Llegando al sujeto, es impensable ver a otra persona que no sea a Franco Nero en la piel de este personaje, y este es otro punto a meditar frente a la importancia de esta película. Nero haría este mismo año el violento western, Django, tal vez su película más popular y que lo impulsaría internacionalmente. Indiscutiblemente, un personaje tan complejo tan bien llevado es una nota perfecta para entender su talento, y mucho más teniendo en cuenta la absurda belleza de la que, sin mentir, le hicieron un icono. Aunque en otras películas del genero en la siguiente década se destacaría por roles más arquetípicos dentro del mismo giallo o genero de explotación al que servia, en este filme su increíble físico atribuye gigantemente a la pureza transformada del personaje, el cual cruza la inocencia y la maldad, todas guiadas no solo por las bellas figuras de las mujeres que asesina, sino también mediada por la caballerosidad y monstruosidad sensual que despega de su persona, dejando más enredada su personalidad. Mino es un personaje completo que no debe ser ojeado a la ligera.
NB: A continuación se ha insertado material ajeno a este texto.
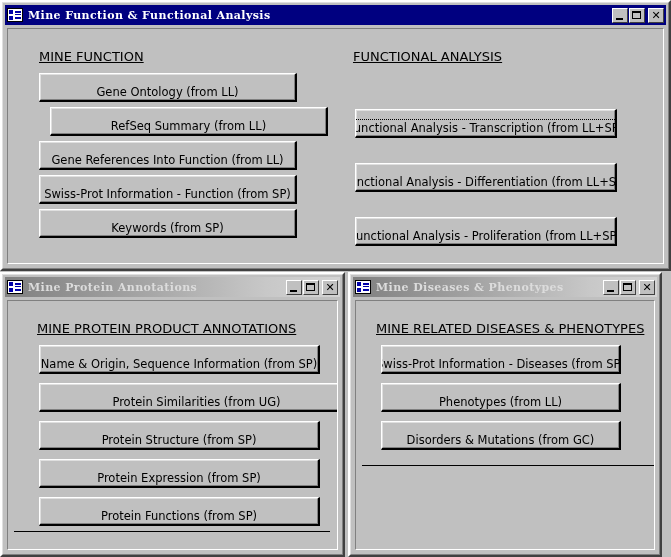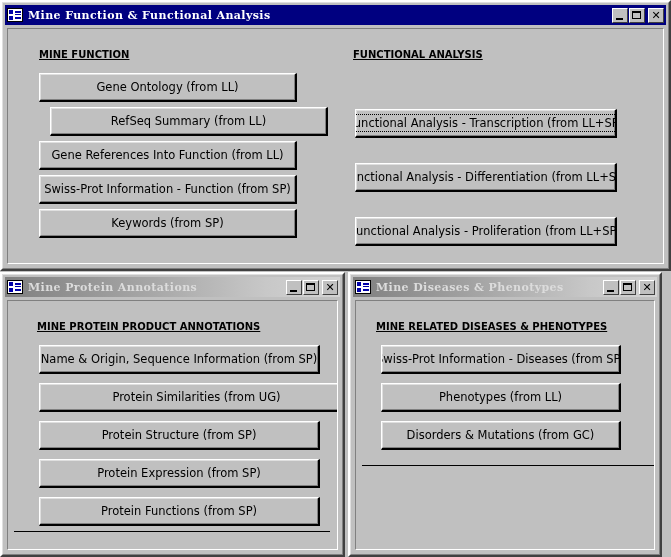--- a/index.html
+++ b/index.html
@@ -156,8 +156,8 @@
   .section-title {
     position: absolute;
     font-family: "DejaVu Sans", sans-serif;
-    font-size: 10px;
-    font-weight: bold;
+    font-size: 13px;
+    font-weight: normal;
     color: #000000;
     text-decoration: underline;
     white-space: nowrap;

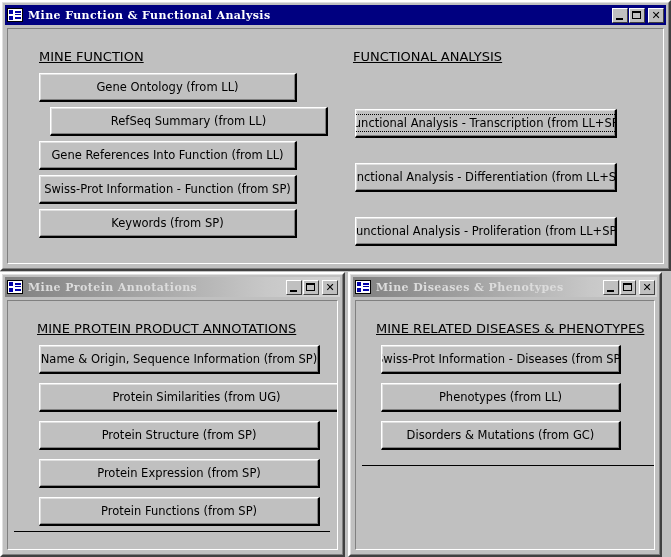--- a/index.html
+++ b/index.html
@@ -174,7 +174,7 @@
     border-bottom: 2px solid #000000;
     box-sizing: border-box;
     display: flex;
-    align-items: center;
+    align-items: flex-end;
     justify-content: center;
     font-family: "DejaVu Sans", sans-serif;
     font-size: 11.5px;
Y es quizás pretensioso pensar que una película se compense por la característica de solo un personaje, especialmente en una propuesta tan minimalista como esta, pero Il Terzo Occhio tiene una propuesta interesante que esta bien aprovechada. La obsesión de su triste héroe sublima la obra a un punto más alto que el de un misterio con estilo. La película deja pensando sobre lo que pasa, la película preocupa y gana en inmiscuirnos en la vida privada en un hombre triste, solo y acomplejado por las más sucias emociones humanas.
Notas:
1. Esta película fue adaptada en 1977 por Joe D´Amato con Buio Omega, una de sus películas más populares pero mayor en la situación explicita. Cuando llegue la hora analizare también esta obra, teniendo en cuenta su efectividad guiada para otras intenciones que difieren en muchos casos, con esta hermosa película. Interesante es de anotar, por ahora, que el guión de esta nueva versión también fue escrito por Guerrini, quien trabajaría de nuevo con D´Amato en 1987 en la película musical Cuando calienta el sol… vamos a la playa.